Records from a collection —
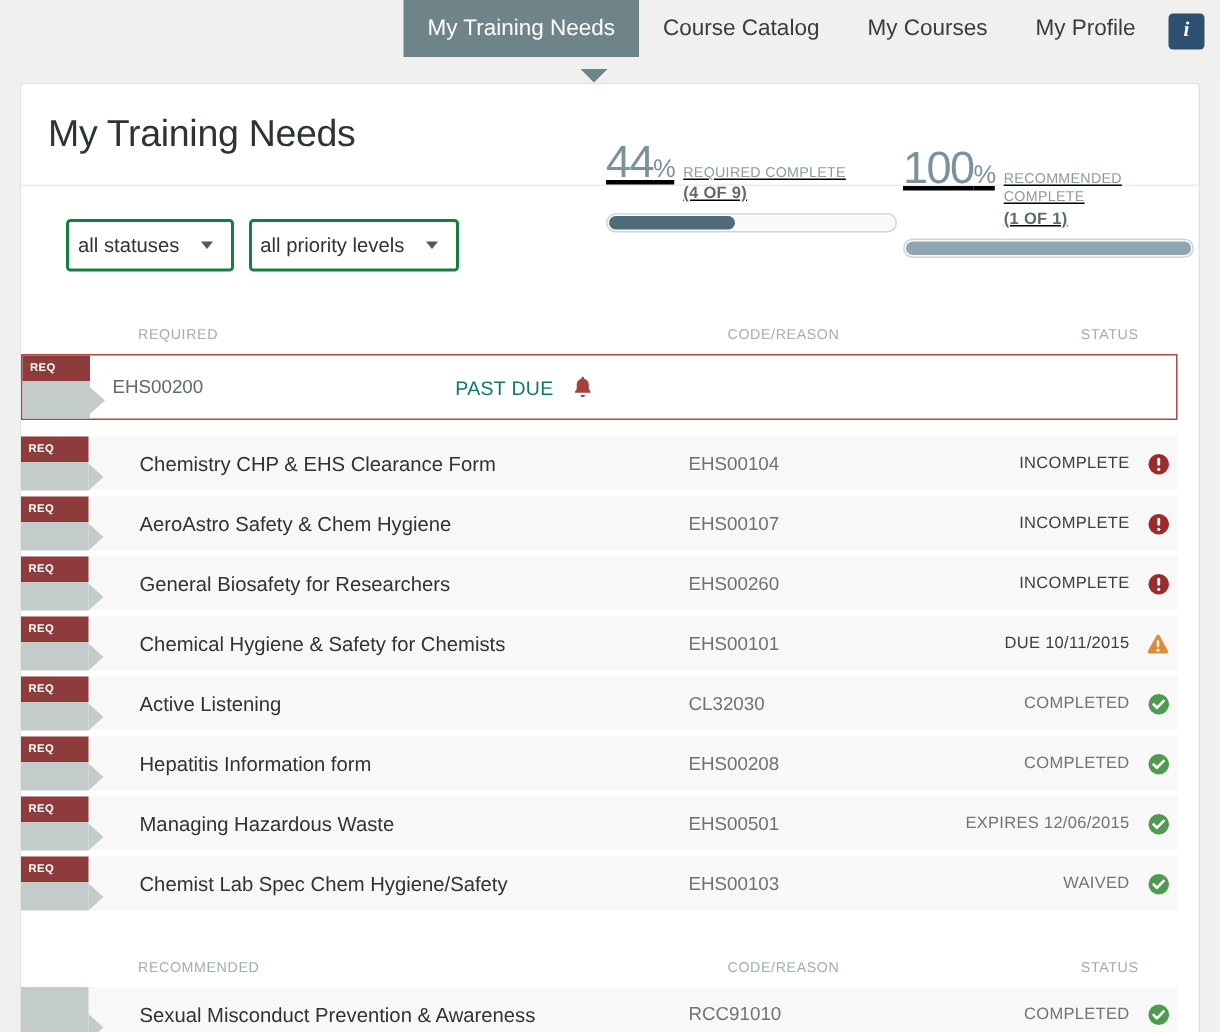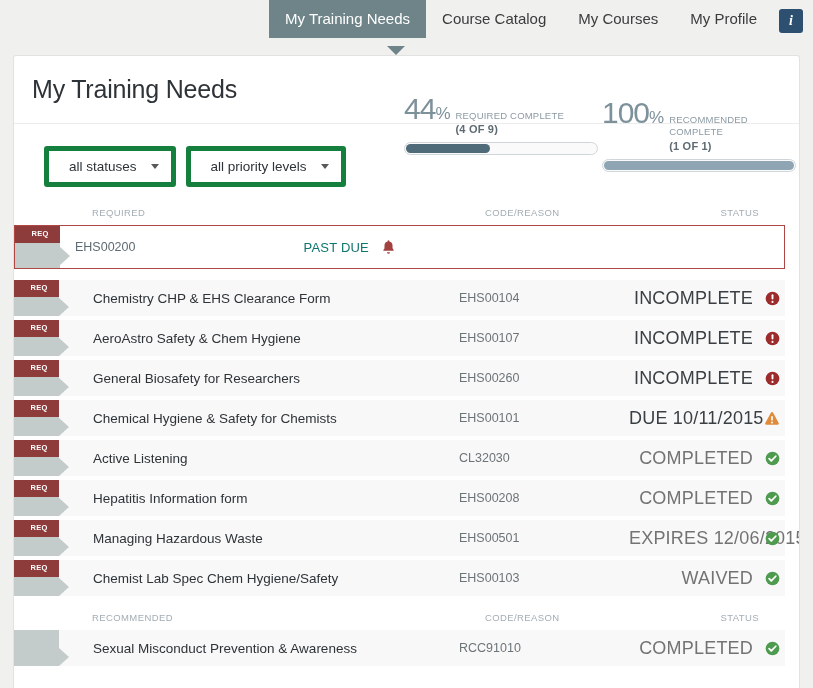"44%" .prog-inner { text-decoration: none -> underline }
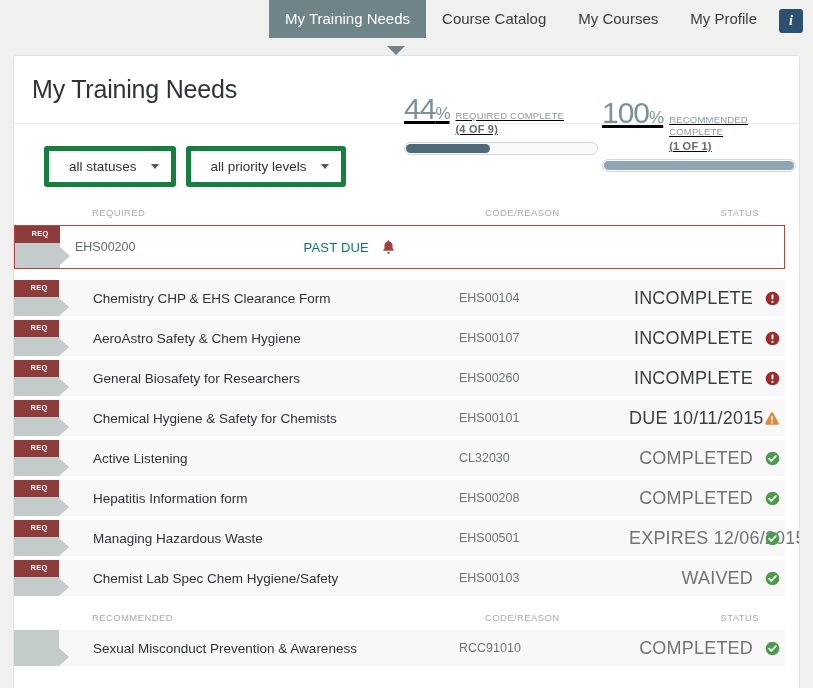"all statuses" .filter-btn { border: 5px solid #15803d -> 2px solid #15803d; padding: 8px 12px 8px 20px -> 8px 12px 8px 6px }
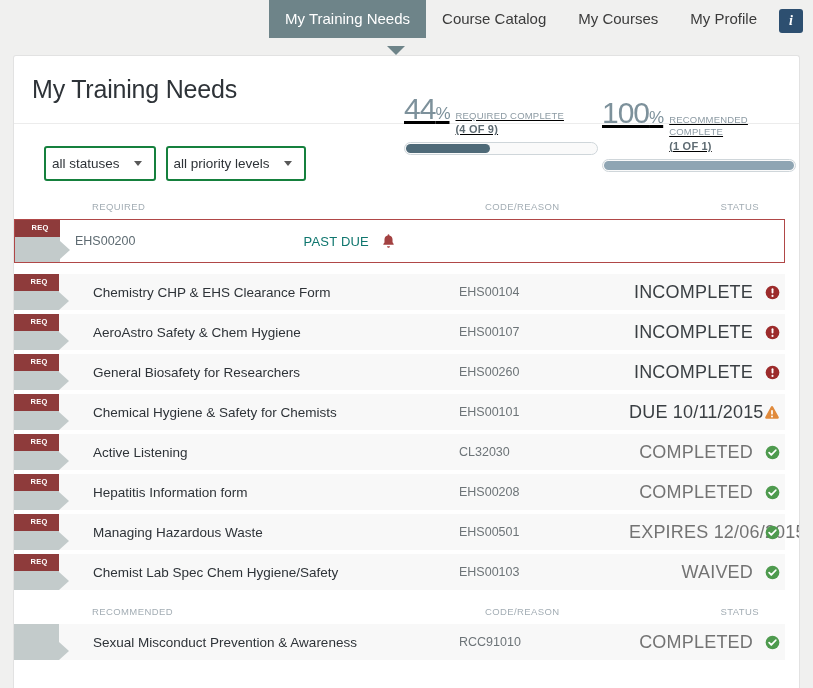"REQUIRED" .col-head { margin-top: none -> 17px }
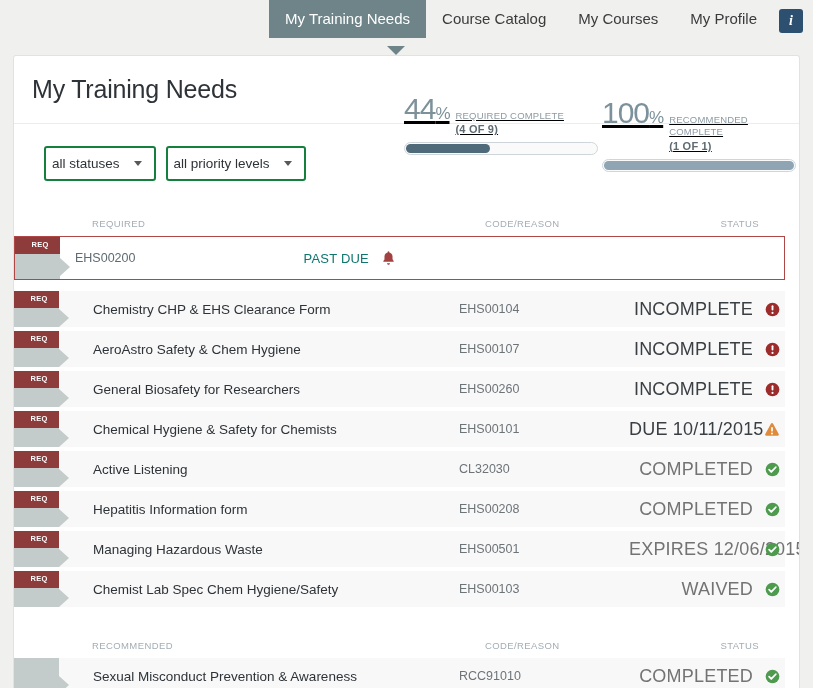"REQ" .ribbon-top { text-align: center -> none }
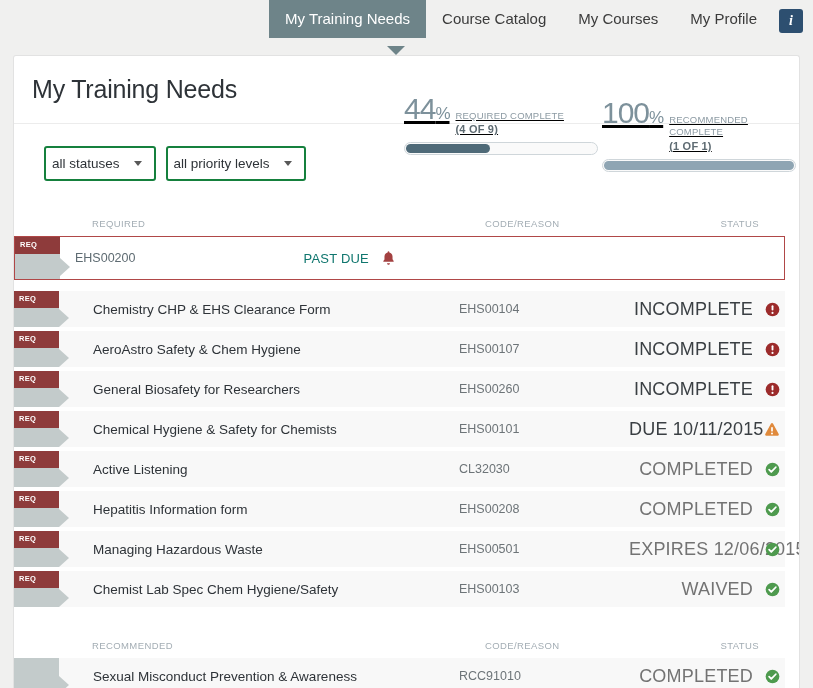"INCOMPLETE" .r-status { font-size: 18px -> 11px }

WHAT IS NEEDED —
Return each entry exactly as it appears above, but exclude the pictures.

REPLY —
"44%" .prog-inner { text-decoration: none -> underline }
"all statuses" .filter-btn { border: 5px solid #15803d -> 2px solid #15803d; padding: 8px 12px 8px 20px -> 8px 12px 8px 6px }
"REQUIRED" .col-head { margin-top: none -> 17px }
"REQ" .ribbon-top { text-align: center -> none }
"INCOMPLETE" .r-status { font-size: 18px -> 11px }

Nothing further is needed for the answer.